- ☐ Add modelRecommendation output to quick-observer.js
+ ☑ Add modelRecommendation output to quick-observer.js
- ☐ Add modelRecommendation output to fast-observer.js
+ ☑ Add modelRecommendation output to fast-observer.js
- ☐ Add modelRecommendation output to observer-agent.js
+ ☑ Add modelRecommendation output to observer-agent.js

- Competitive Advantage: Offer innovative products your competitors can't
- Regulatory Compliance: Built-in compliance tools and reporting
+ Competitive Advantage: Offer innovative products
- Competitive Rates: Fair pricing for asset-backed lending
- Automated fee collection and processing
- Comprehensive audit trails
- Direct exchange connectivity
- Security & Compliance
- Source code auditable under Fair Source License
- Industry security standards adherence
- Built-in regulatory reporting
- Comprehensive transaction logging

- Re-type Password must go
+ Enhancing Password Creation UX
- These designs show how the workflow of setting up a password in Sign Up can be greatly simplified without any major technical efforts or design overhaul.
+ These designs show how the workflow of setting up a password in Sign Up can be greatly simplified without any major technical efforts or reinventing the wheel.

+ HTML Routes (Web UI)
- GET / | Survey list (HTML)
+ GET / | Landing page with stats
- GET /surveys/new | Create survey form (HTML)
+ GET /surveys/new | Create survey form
***
From the material above, copy exactly the lines between the line holding "- Competitive Advantage: Offer" and the line holding "- These designs", inclusive, and only those.

- Competitive Advantage: Offer innovative products your competitors can't
- Regulatory Compliance: Built-in compliance tools and reporting
+ Competitive Advantage: Offer innovative products
- Competitive Rates: Fair pricing for asset-backed lending
- Automated fee collection and processing
- Comprehensive audit trails
- Direct exchange connectivity
- Security & Compliance
- Source code auditable under Fair Source License
- Industry security standards adherence
- Built-in regulatory reporting
- Comprehensive transaction logging

- Re-type Password must go
+ Enhancing Password Creation UX
- These designs show how the workflow of setting up a password in Sign Up can be greatly simplified without any major technical efforts or design overhaul.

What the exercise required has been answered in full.